Now, if you’d said to me, “I am going to spend the next year growing beets, mountain biking, starting a support group for people who suffer from x, and writing a novel and some essays that I hope I can submit for publication”? I would say, “Yes, do it, all of it, every day.” I would have faith that you could pull it all off, because you have a very complete and comprehensive vision of how you want to balance your energies and structure your life. Your plan would reflect an understanding that busy people get shit done, and know how to juggle, and also recognize how much human connection and physical exertion and leisurely hobbies feed creativity.
Instead, what you’ve told me, essentially, is that you need a break from working. A real break. If you had a real break, maybe you could write. Maybe. But it’s scary to think about not being able to write. You’re not sure you trust yourself to get shit done, or to overcome the negative voices that will arise in your head once you begin with this All Eggs In One Basket, Something Clever Goes Here plan.
To be clear, your fear that you won’t get anything accomplished IS NOT a sign that you won’t get anything accomplished! No, your fear is a sign of some self-awareness and maturity around how you react to mounting pressure. What you know about yourself is that if a clock is ticking down and you’re angry at yourself, you will retreat into a state of teenage-like resistance and you will refuse to work hard. You might fire up the bong or get distracted by something out in the world. You might try out a new game or fall in love. You’re a person who believes in self-indulgence, religiously almost, and you’re also someone who has a tendency to punish yourself for not adhering to your very idealistic vision of how you should be.
Dude, don’t look at me like that. It’s all in your letter. If you want to succeed at this plan, you have to lure that resistant teenage self who expects quick rewards (and will throw a fit if he doesn’t get them) onto a slower, more sustainably productive path. You have to map out different types of activity you’re going to engage in, some of them physical, some of them relaxing, some of them focused on connecting humbly with others. You might have to keep a part-time job that you do *after* you finish your creative work in the morning. You probably have to restructure your life around which hours of the day you’re the most productive. And you can’t put way too much pressure on yourself.

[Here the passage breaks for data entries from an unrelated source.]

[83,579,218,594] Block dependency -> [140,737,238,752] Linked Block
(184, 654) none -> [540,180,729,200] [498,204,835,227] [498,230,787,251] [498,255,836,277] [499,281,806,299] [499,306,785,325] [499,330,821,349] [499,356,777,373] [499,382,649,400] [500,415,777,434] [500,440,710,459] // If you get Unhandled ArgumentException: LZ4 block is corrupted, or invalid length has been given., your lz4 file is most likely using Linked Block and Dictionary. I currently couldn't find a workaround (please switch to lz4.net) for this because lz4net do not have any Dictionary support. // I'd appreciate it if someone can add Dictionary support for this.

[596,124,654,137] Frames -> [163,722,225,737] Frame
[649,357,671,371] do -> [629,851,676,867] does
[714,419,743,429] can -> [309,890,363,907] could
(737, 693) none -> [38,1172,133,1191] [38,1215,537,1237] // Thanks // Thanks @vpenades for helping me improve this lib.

You have to get out of the mentality of “I’ll fix everything in a year” and move into a mindset of “Here’s how my life will feel really good over the next five years.” In other words, you have to create a life that is built around enjoyment, connection, acceptance, compassion – enjoyment in your work, connection to your work and to others, acceptance of your very normal human flaws (and others’ flaws) and compassion for a world full of flinty, aggressively confused motherfuckers who don’t always see you and your big heart that clearly.
You’re also flinty and aggressively confused and you turn your back on your big heart often, right? Those are the times you get manipulative and act like an asshole. There’s a lot of insecurity underneath the surface that needs to be addressed if you want to be a writer and a non-asshole. I’ve been there, and it takes hard work. Just don’t stop recognizing and trusting your big heart.

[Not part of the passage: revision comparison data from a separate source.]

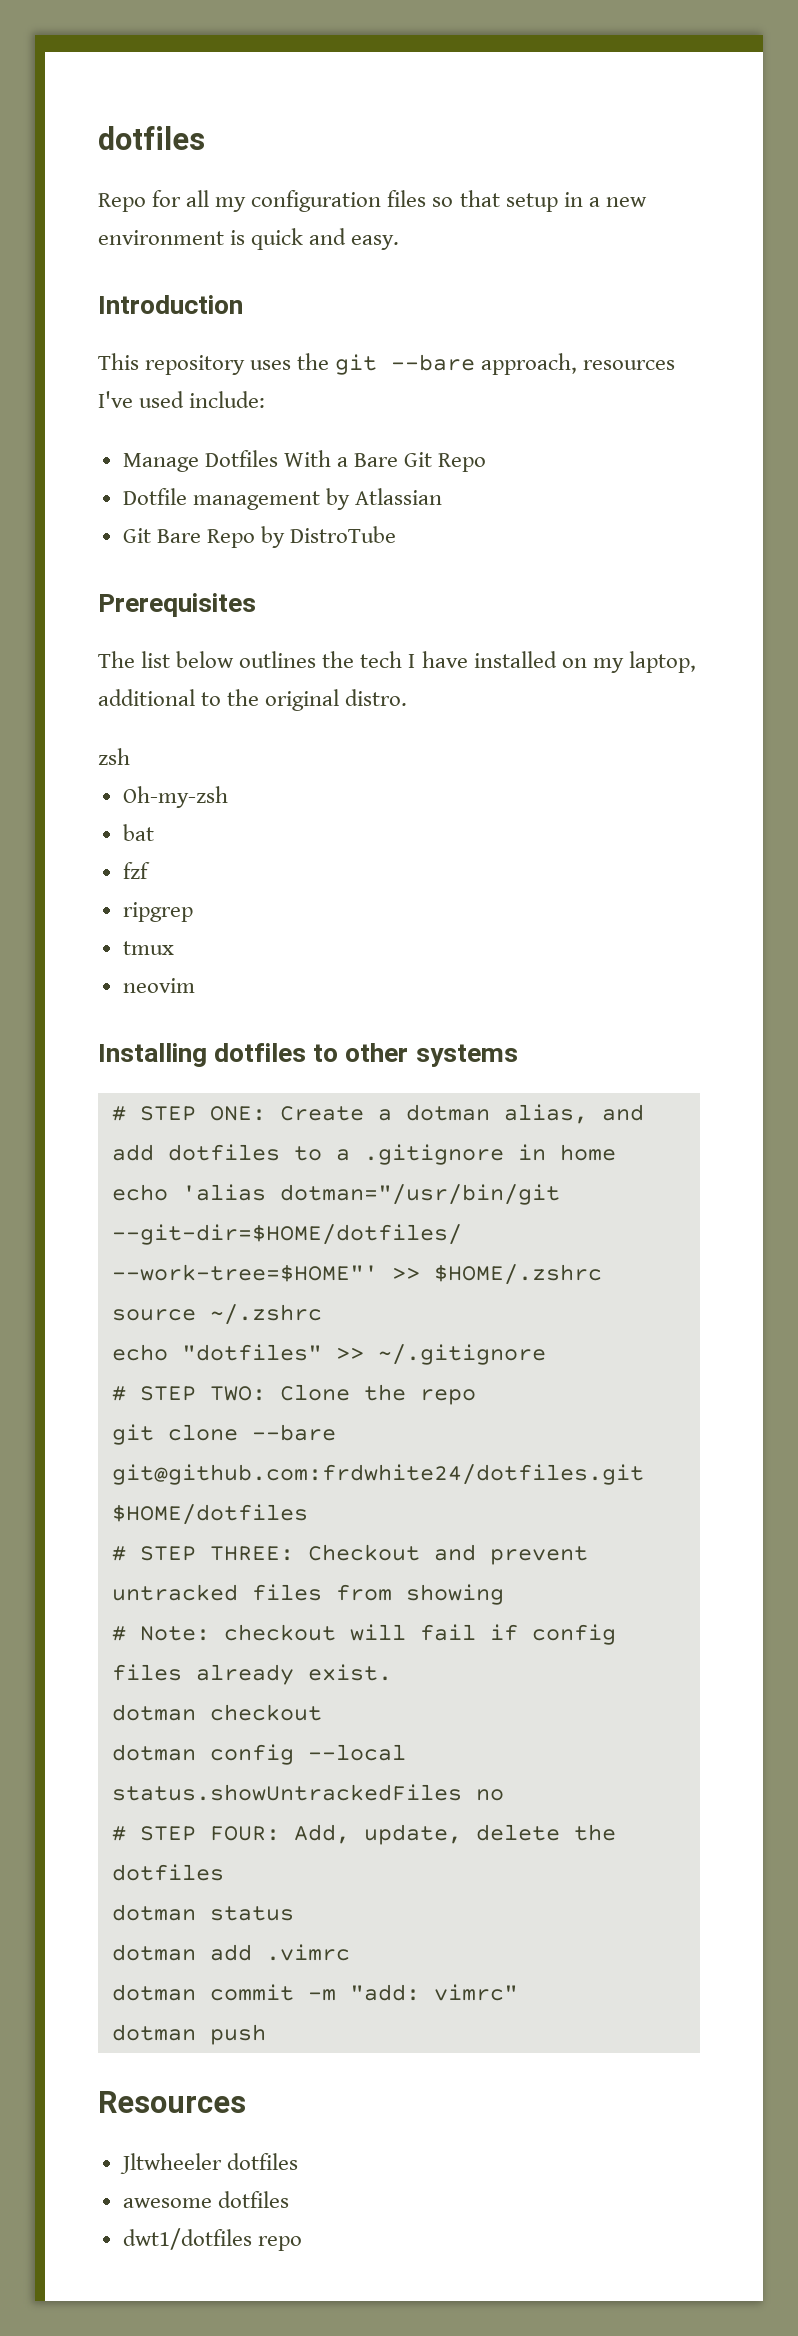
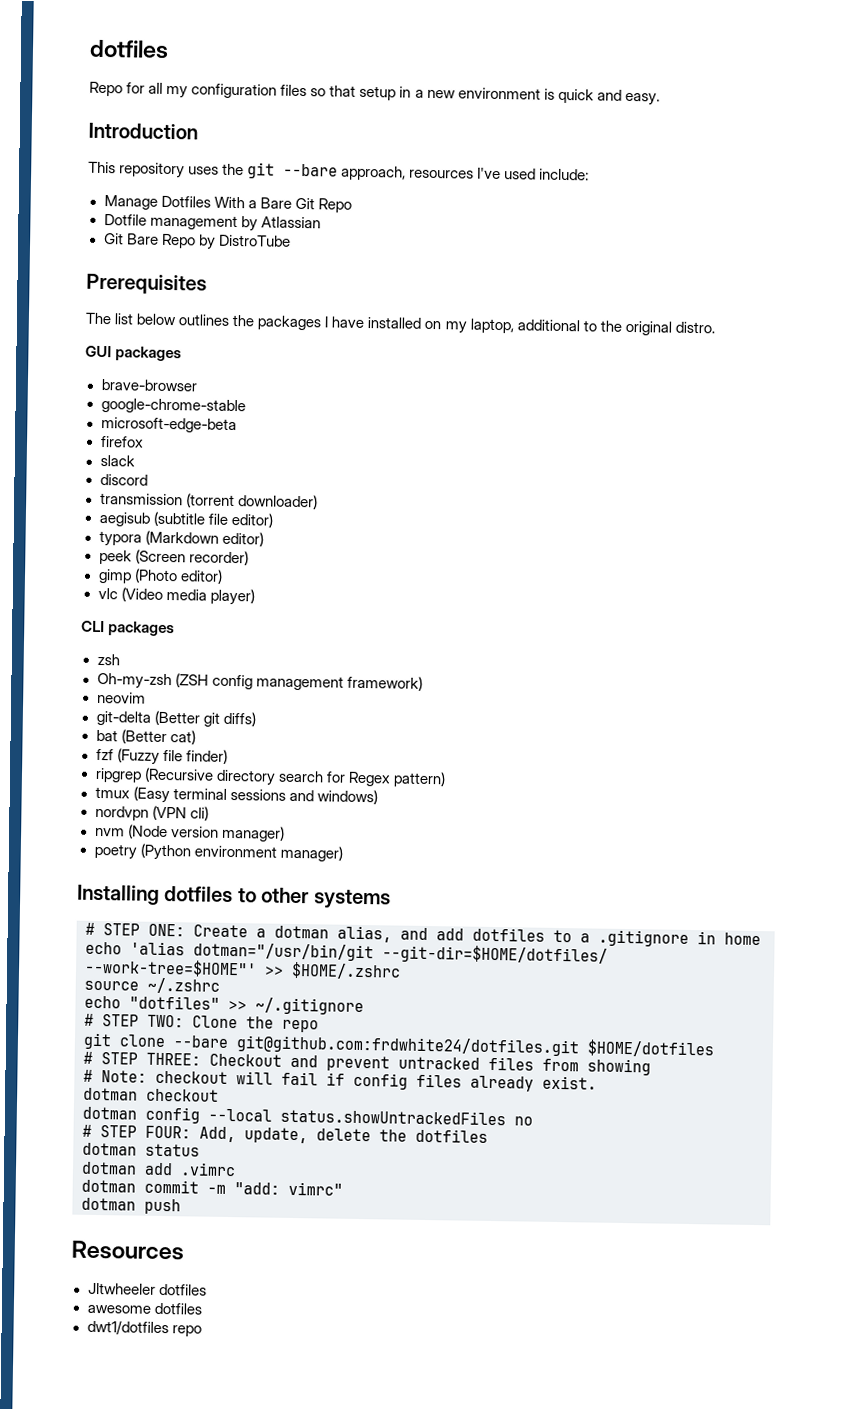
[360,651,403,668] tech -> [257,315,322,331] packages
[98,748,130,765] [122,786,228,808] zsh // Oh-my-zsh -> [85,345,183,362] [100,378,197,392] [100,397,246,415] [100,416,237,434] [99,435,144,448] [99,454,135,467] [99,473,148,486] [99,492,318,510] [98,511,273,528] [98,530,264,547] [98,549,249,566] [97,568,223,584] [97,587,255,606] [81,620,176,637] [96,653,120,666] [96,672,423,691] [96,691,146,704] [95,710,256,727] GUI packages // brave-browser // google-chrome-stable // microsoft-edge-beta // firefox // slack // discord // transmission (torrent downloader) // aegisub (subtitle file editor) // typora (Markdown editor) // peek (Screen recorder) // gimp (Photo editor) // vlc (Video media player) // CLI packages // zsh // Oh-my-zsh (ZSH config management framework) // neovim // git-delta (Better git diffs)
(154, 832) none -> [120,729,196,745] (Better cat)
[122,902,193,922] [122,941,174,955] [122,978,195,993] // ripgrep // tmux // neovim -> [116,748,228,765] [94,767,446,788] [94,786,378,805] [94,805,209,821] [94,824,285,842] [93,843,343,862] (Fuzzy file finder) // ripgrep (Recursive directory search for Regex pattern) // tmux (Easy terminal sessions and windows) // nordvpn (VPN cli) // nvm (Node version manager) // poetry (Python environment manager)

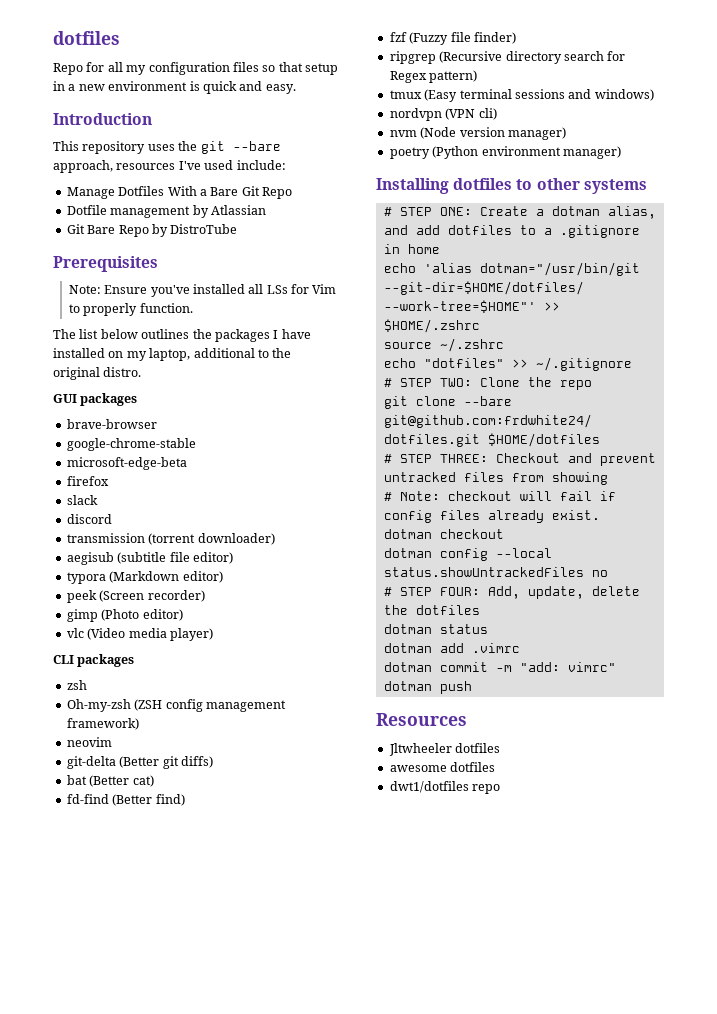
(207, 284) none -> [68,284,337,297] [68,303,193,316] // Note: Ensure you've installed all LSs for Vim to properly function.
(196, 737) none -> [66,794,185,806] // fd-find (Better find)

You have to make your path a spiritual one (ugh) in a way: You have to be pointed at delight and satisfaction, milking each day for new understanding of yourself and others, squeezing your best ideas onto the page and believing in them BEFORE you send them out for approval from others. You have to build a little church around your efforts, and love those efforts even when they’re twisted and inadequate and sloppy.
You also have to make your path a practical one: You have to seek out people who get shit done, and imitate them until you’re just naturally getting shit done every day.
If you have the money for a year off, I’d spread it out over five years and do contract work part-time, personally. I think the one year plan is sort of a quick fix that’s likely to freak you out and wake up your bratty teenage self, and the next thing you know you’re playing Zelda at 3 am like it’s your job. Having some paid work and small blocks of writing time will serve you better, as long as you maintain the “I’m going all in!” mentality around it. Personally, I find that the more I juggle, the more I accomplish. As long as I’m exercising enough and sleeping enough, I can juggle a lot without getting stressed out.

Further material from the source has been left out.